Mississippi Forests and Forestry

Amazon.com Price: $50.00 (as of 20/04/2019 01:39 PST- Details)

Description

From prehistory to the present, people have harvested Mississippi’s trees, cultivated and altered the woodlands, and hunted forest wildlife. Native Americans, the first foresters, periodically burned the undergrowth to beef up hunting and to clear land for farming.

Mississippi Forests and Forestry tells the story of human interaction with Mississippi’s woodlands. With forty black-and-white images and extensive documentation, this history debunks long-held myths, such as the notion of the first settlers encountering “virgin” forests.
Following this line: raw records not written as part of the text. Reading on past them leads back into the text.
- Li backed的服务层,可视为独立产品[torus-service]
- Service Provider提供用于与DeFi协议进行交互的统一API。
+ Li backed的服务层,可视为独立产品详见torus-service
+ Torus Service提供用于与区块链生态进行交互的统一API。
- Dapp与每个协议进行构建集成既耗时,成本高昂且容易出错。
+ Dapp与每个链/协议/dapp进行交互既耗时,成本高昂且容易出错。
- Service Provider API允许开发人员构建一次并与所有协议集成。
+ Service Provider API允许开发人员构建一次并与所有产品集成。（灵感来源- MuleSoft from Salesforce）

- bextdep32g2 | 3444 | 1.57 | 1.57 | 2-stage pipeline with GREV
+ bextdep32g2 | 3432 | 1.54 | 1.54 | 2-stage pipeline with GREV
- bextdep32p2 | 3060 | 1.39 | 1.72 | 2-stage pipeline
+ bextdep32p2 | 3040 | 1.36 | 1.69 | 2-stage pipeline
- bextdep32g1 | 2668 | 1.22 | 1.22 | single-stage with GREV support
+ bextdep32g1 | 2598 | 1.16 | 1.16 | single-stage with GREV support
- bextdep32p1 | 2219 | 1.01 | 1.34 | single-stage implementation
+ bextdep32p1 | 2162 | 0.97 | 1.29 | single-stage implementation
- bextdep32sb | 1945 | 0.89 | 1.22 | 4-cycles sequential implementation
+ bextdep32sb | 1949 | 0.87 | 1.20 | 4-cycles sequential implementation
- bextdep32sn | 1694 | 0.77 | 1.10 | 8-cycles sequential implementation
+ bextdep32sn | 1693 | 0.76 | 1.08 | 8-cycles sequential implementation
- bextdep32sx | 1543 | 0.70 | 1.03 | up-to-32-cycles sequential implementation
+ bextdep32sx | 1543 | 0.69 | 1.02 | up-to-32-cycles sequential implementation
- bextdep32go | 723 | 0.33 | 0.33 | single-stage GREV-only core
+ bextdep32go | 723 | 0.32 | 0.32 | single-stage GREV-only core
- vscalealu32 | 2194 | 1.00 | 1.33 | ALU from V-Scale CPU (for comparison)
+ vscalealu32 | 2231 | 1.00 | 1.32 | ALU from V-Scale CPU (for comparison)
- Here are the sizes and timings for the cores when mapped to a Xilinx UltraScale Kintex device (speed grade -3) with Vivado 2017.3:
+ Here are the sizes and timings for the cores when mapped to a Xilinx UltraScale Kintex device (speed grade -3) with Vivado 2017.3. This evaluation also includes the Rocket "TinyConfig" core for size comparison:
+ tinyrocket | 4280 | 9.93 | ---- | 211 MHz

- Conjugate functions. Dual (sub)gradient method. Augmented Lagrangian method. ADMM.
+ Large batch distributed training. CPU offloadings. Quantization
Drawing on primary materials, government documents, newspapers, interviews, up to date accounts, and secondary works, historian James E. Fickle describes an ongoing commerce between people and place, from Native American maintenance of the woods, to white exploration and settlement, to early economic activities in Mississippi’s forests, to present-day conservation and responsible use.

Viewed through the years, issues of conservation are rarely one-sided. Mississippi Forests and Forestry describes how the upward thrust of “scientific” forestry coincided with the efforts of a few early lumber companies and industrial foresters to operate responsibly in harvesting trees and providing for reforestation. Surprisingly, the upward thrust of the pulp and paper industry made reforestation conceivable in many parts of the state.

Mississippi Forests and Forestry is a history of individuals in addition to industries. The book looks closely at the ways the lumber industry operated in the woods and mills and at the living and working conditions of people in the industries. It argues that the early industrial foresters, some lumber companies, and pulp and paper manufacturers practiced utilitarian conservation. By the late 1950s, they accomplished what some regarded as a miracle. Mississippi’s forests had been restored.

With the upward thrust of environmentalism in the 1960s, popular ideas concerning the right kind management and use of forests changed. Practices such as clear-cutting, single-age management, and manufacturing by chip mills became highly controversial. Taking a look ahead, Mississippi Forests and Forestry examines the issues that remain heated topics of conservation and use.